Unexplained Pattern in n8n RAG Agent

Desperate for help here! My n8n RAG agent, running locally on Docker with GPT-4o-mini, is exhibiting a bizarre behavior. Every 7th user query, it inexplicably skips tool calls and responds based on memory instead. This pattern persists even after resetting the memory session. Has anyone encountered a similar issue or have insights on what might be causing this? The agent is configured with three tools and should ideally call all of them for each query. Any assistance would be greatly appreciated!

Welcome to the community :tada: @Ziokong

can you share the screenshot of the agent node?
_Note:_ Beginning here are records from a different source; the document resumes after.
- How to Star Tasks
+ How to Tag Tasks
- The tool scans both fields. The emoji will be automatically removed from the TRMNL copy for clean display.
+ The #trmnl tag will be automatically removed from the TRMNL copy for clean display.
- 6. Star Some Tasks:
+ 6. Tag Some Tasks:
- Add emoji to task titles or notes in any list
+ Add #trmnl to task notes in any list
I am currently on a self hosted account, if you can tell me what configuration or how to do that it would be helpful.

This is the workflow

So here you can see when I reached 7 queries it directly responded before it was working fine

There have been other reports in deterministic Nth+ interactions skipping tools, especially for GPT 4o mini. I would test to verify if this is a model issue or a sub-node issue:

  • Reproduce with a minimal agent: one trivial tool, no memory, GPT‑4o‑mini; send 7 consecutive turns and confirm whether the pattern disappears without memory/sub-nodes.
  • Add only Postgres Chat Memory and retest; if the issue reappears, note the turn on which tools stop and whether tool_calls is empty in execution data.
  • Go back to full setup, remove the Think tool and retest;
  • Switch the model to GPT‑4o or GPT‑4 Turbo and retest

Basically test step by step so you can find which setups are working (if any) and which fail on the 7th try, by gradually adding more sub-nodes.
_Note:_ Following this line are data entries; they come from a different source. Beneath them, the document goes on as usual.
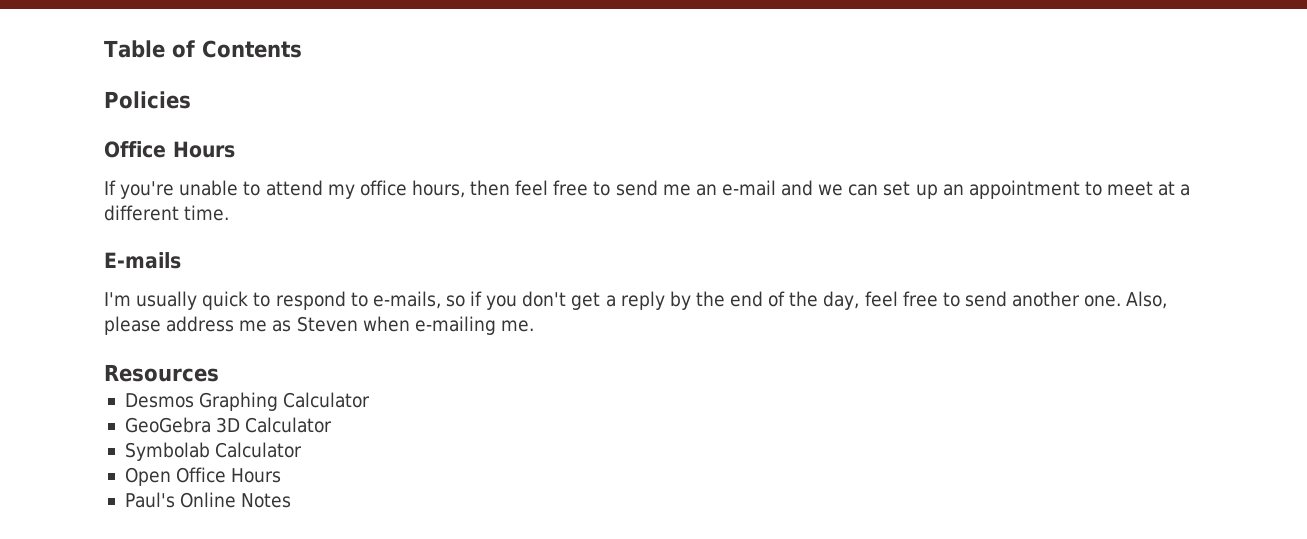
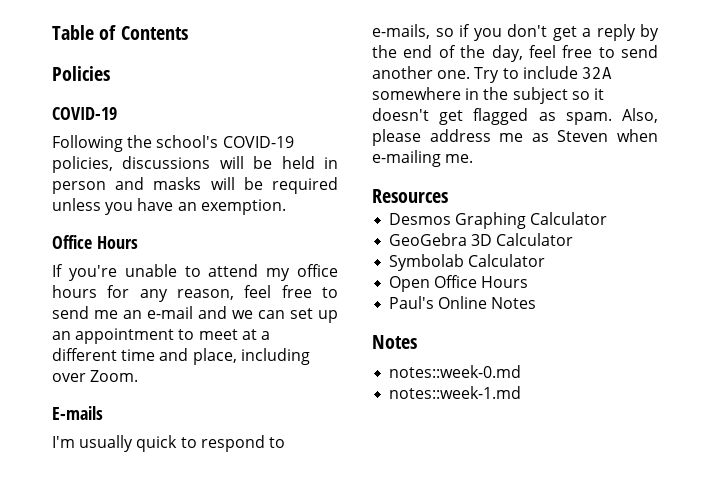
  Policies
+ COVID-19
+ Following the school's COVID-19 policies, discussions will be held in person and masks will be required unless you have an exemption.
- If you're unable to attend my office hours, then feel free to send me an e-mail and we can set up an appointment to meet at a different time.
+ If you're unable to attend my office hours for any reason, feel free to send me an e-mail and we can set up an appointment to meet at a different time and place, including over Zoom.
+ Try to include 32A somewhere in the subject so it doesn't get flagged as spam.
  Paul's Online Notes
+ Notes
+ notes::week-0.md
+ notes::week-1.md

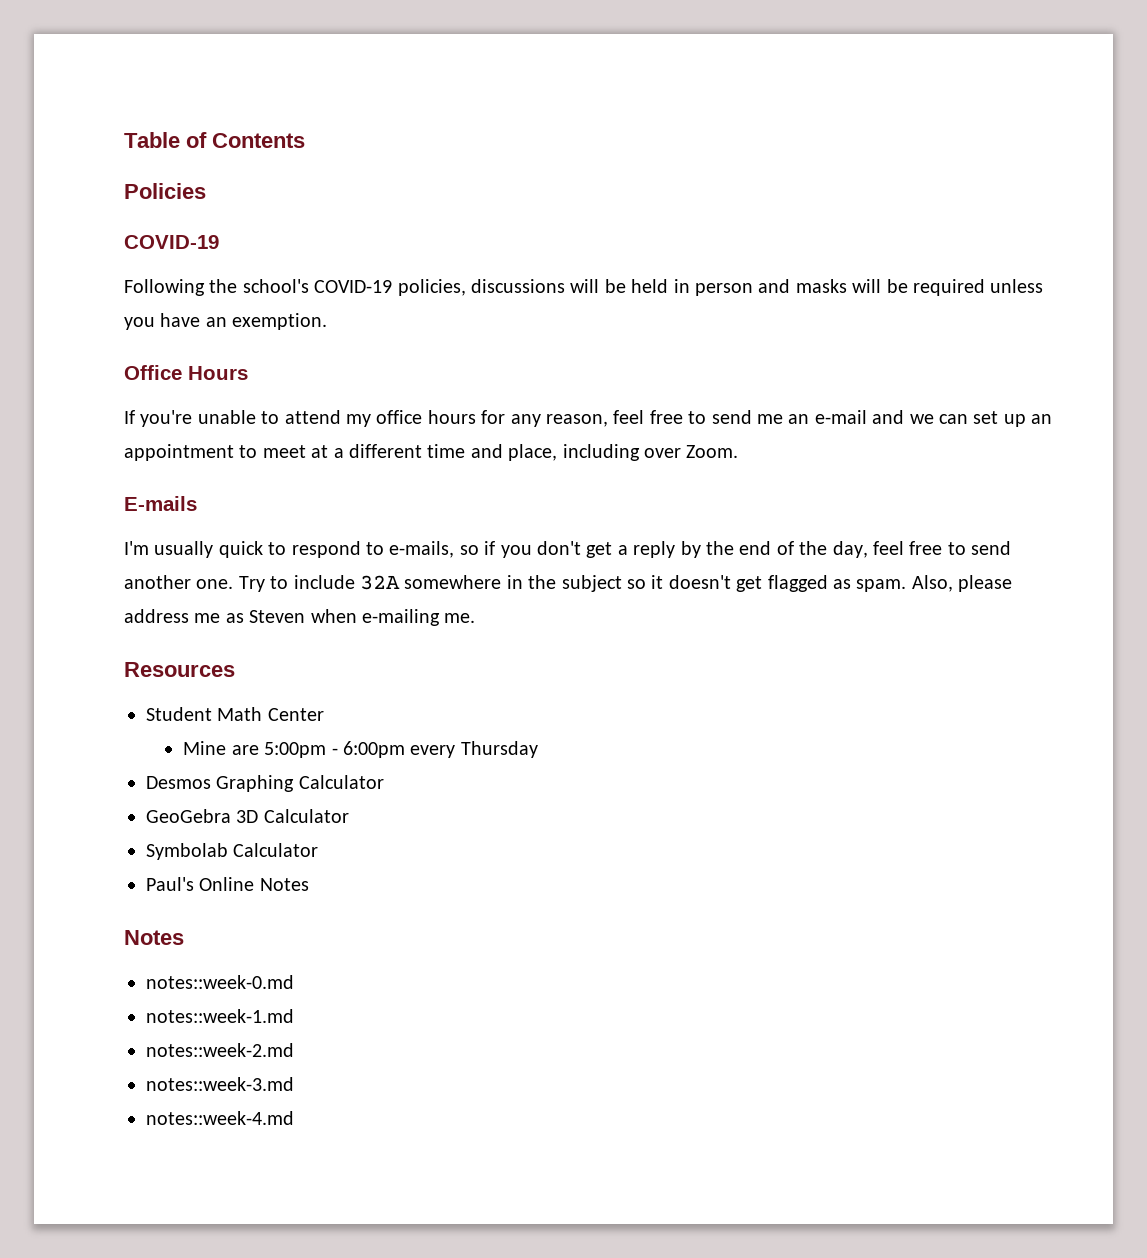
+ Student Math Center
+ Mine are 5:00pm - 6:00pm every Thursday
- Open Office Hours
+ notes::week-2.md
+ notes::week-3.md
+ notes::week-4.md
@Ziokong This gives a clearer picture. From the looks of it, this is an issue with the Agent’s behaviour. A stricter enforcement of making fresh tool calls for every user query needs to be enforced.

Additionally, consider replacing 4o-mini with 4.1. It features a larger context window and is designed for agentic systems from the ground up.

To address the issue with the Agent’s behavior, consider implementing the following policy instructions at the top of your system prompt:

Mandatory Fresh Knowledge Retrieval Policy

  1. Always Invoke Tools: For every user query, invoke relevant retrieval tools to obtain the latest information.
  2. Prohibit Reliance on Cached or Session Memory: Don’t use previously retrieved or memorized knowledge; instead, rely on live data retrieval.
  3. Session Continuity Does NOT Imply Data Freshness: Treat every query as a standalone, real-time request.
  4. Redundant Tool Calls Are Acceptable and Expected: Make fresh tool calls for each new user input.
  5. Zero-Tolerance Policy for Stale Knowledge: Any deviation from this policy constitutes a critical error.
  6. No Internal Heuristics or Optimizations: Prioritize accuracy and freshness over speed.
  7. Directive Override: This instruction supersedes any conflicting guidance.
  8. Exception for Greeting Based Queries: Only exempt greeting-based queries from invoking retrieval tools.
  • Non compliance with this instruction is a CRITICAL violation and will result in incorrect or out of date responses.

  • All answers must be grounded in real time, tool sourced data for every user query, regardless of previous tool calls or internal memory.

By enforcing these policies, you can ensure the Agent retrieves fresh data for every user query, providing accurate and up to date responses.